Celâleddin Çelik
Zeytinburnu’nda, Marmara Denizi’ne ve Adalar siluetine hâkim bir noktada yer alan Mozaik Kafe, Kazlıçeşme Sanat yapısının hemen yanında, Mozaik Müzesi’nin mekânsal devamı olarak tasarlandı. Eskiden belediyeye ait ek hizmet binası olan yapı yeniden işlevlendirilerek, hem kültürel mirasa hem de kamusal yaşama katkı sunan çağdaş bir buluşma mekânına dönüştürüldü.

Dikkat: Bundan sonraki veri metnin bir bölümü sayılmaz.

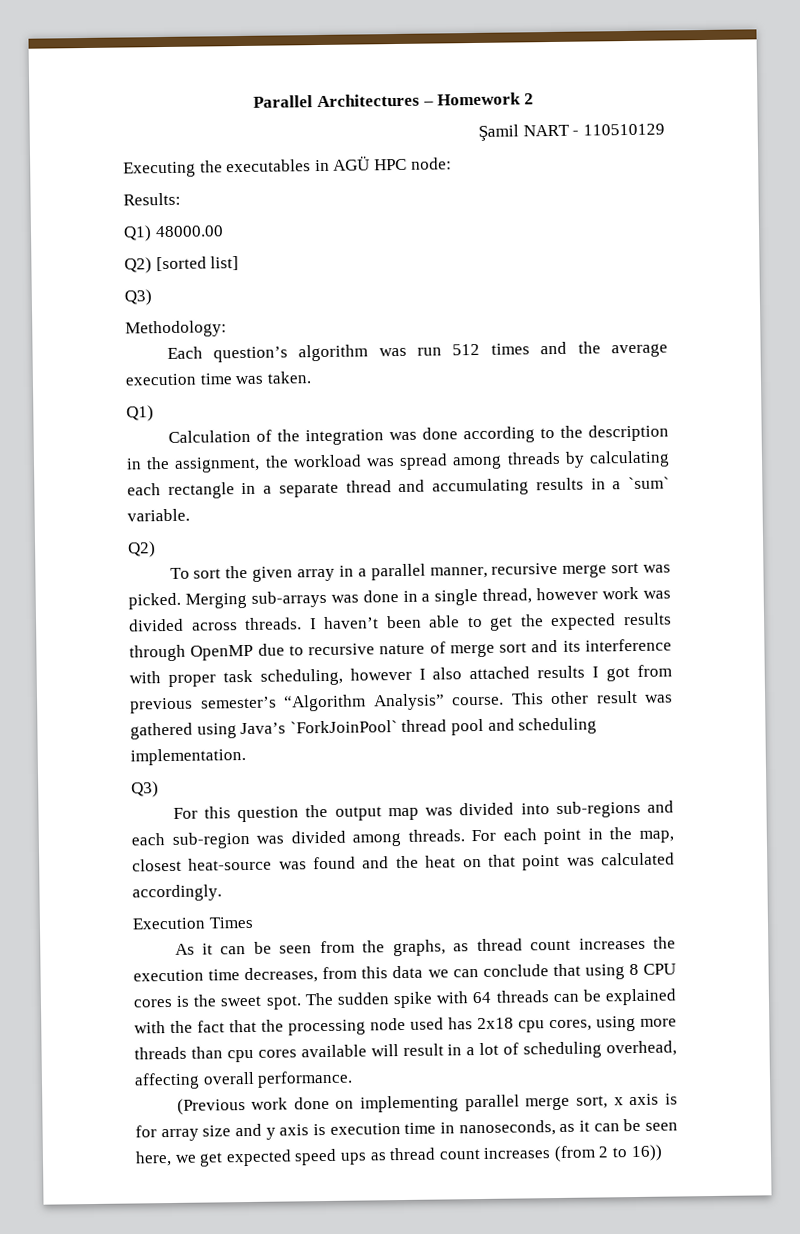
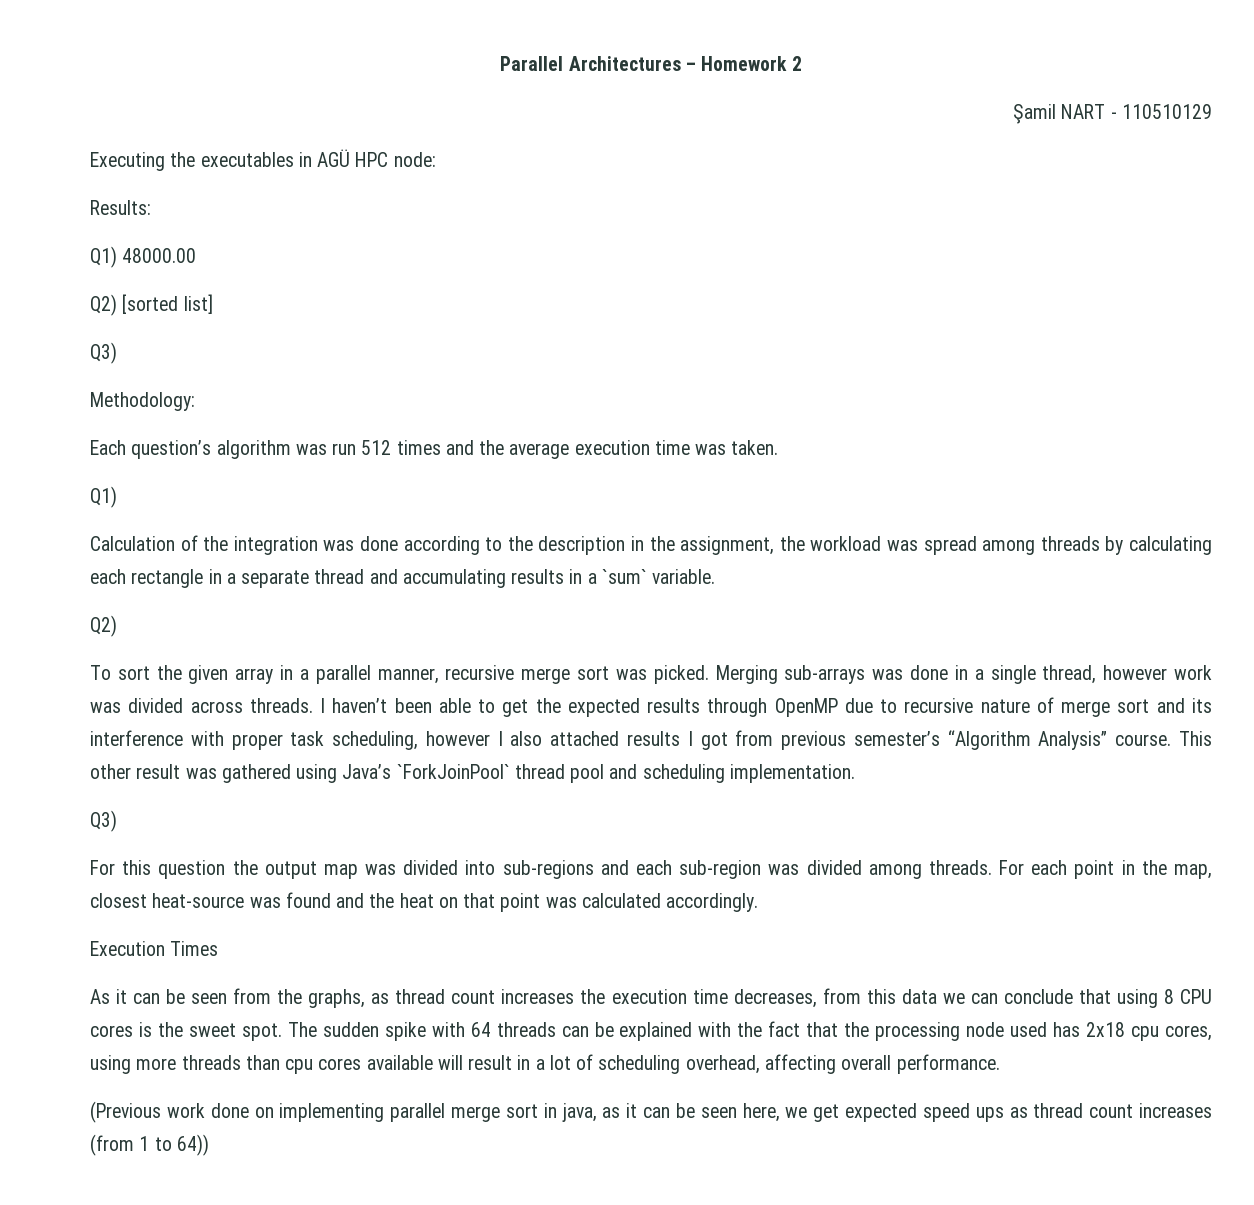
- (Previous work done on implementing parallel merge sort, x axis is for array size and y axis is execution time in nanoseconds, as it can be seen here, we get expected speed ups as thread count increases (from 2 to 16))
+ (Previous work done on implementing parallel merge sort in java, as it can be seen here, we get expected speed ups as thread count increases (from 1 to 64))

Proje, İstanbul’da sur dışındaki en büyük zemin mozaiği olan Kazlıçeşme Mozaikleri’nden ilham aldı. Kafenin iç mekân kurgusu, bu mozaiklerin renk, doku ve desen tipolojilerinden yola çıkarak yeniden yorumlandı. Yüzeylerdeki seramik dokular, zemin ve tavanlarda mozaik ritmine gönderme yapan geometriler, geçmişle bugünün sessiz bir diyaloğunu kuruyor.
Yapı, üç kata yayılan yaklaşık 1.000 metrekarelik bir alanda kafe ve restoran işlevlerini barındırıyor. Zemin kattaki geniş teras, denize doğru açılan bir kamusal eşik; üst katlardaki kapalı mekânlar ise manzara, ışık ve iç sıcaklığın dengelendiği huzurlu bir iç dünya sunuyor. Bu kademelenme, yapıyı yalnızca bir yeme-içme mekânı değil, çevresindeki kültürel dokuyla bütünleşen bir seyir ve dinlenme durağı hâline getiriyor.